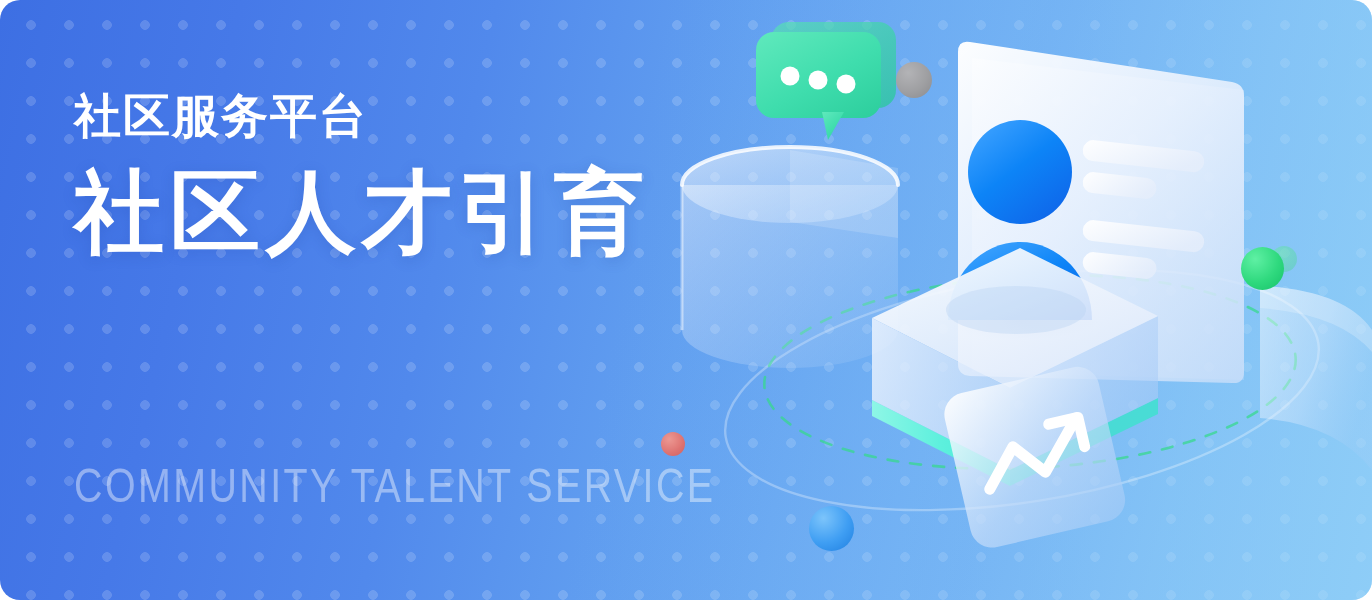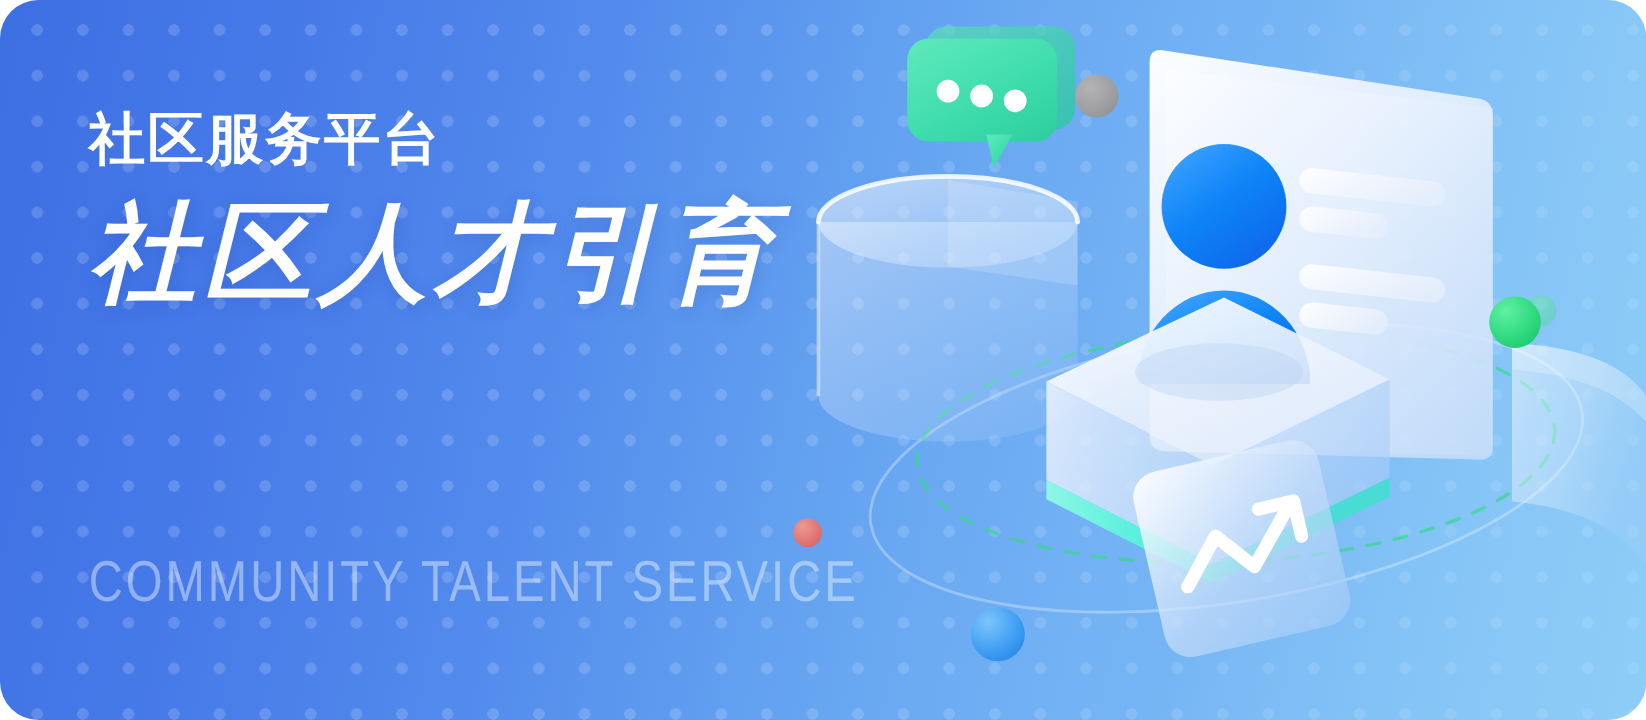--- a/index.html
+++ b/index.html
@@ -2,21 +2,21 @@
 <html><head>
 <meta charset="utf-8">
 <style>
   html,body{margin:0;padding:0;background:#ffffff;}
   body{font-family:"Liberation Sans","DejaVu Sans",sans-serif;}
 
   .banner{
     position:relative;
     width:1372px;
     height:600px;
-    border-radius:32px;
+    border-radius:20px;
     overflow:hidden;
     background:linear-gradient(103deg,
         #3d6fe3 0%,
         #4679e8 16%,
         #5189ec 33%,
         #62a0f0 50%,
         #74b4f4 68%,
         #84c4f6 85%,
         #8ecdf7 100%);
   }
@@ -52,21 +52,20 @@
     line-height:1;
     margin:0;
     white-space:nowrap;
   }
   .title{
     margin:0;
     margin-top:28px;
     font-size:90px;
     font-weight:900;
     color:#ffffff;
-    font-style:italic;
     letter-spacing:6px;
     line-height:1.02;
     white-space:nowrap;
     text-shadow:0 3px 14px rgba(30,70,170,0.22);
   }
   .eng{
     position:absolute;
     left:74px;
     top:458px;
     margin:0;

> _WHAT THE TASK ASKS_:
What is needed is an exact copy of the lines from the one containing "line-height:1.02;" through the last line of the records, and nothing else.

> _SOLUTION_:
     line-height:1.02;
     white-space:nowrap;
     text-shadow:0 3px 14px rgba(30,70,170,0.22);
   }
   .eng{
     position:absolute;
     left:74px;
     top:458px;
     margin:0;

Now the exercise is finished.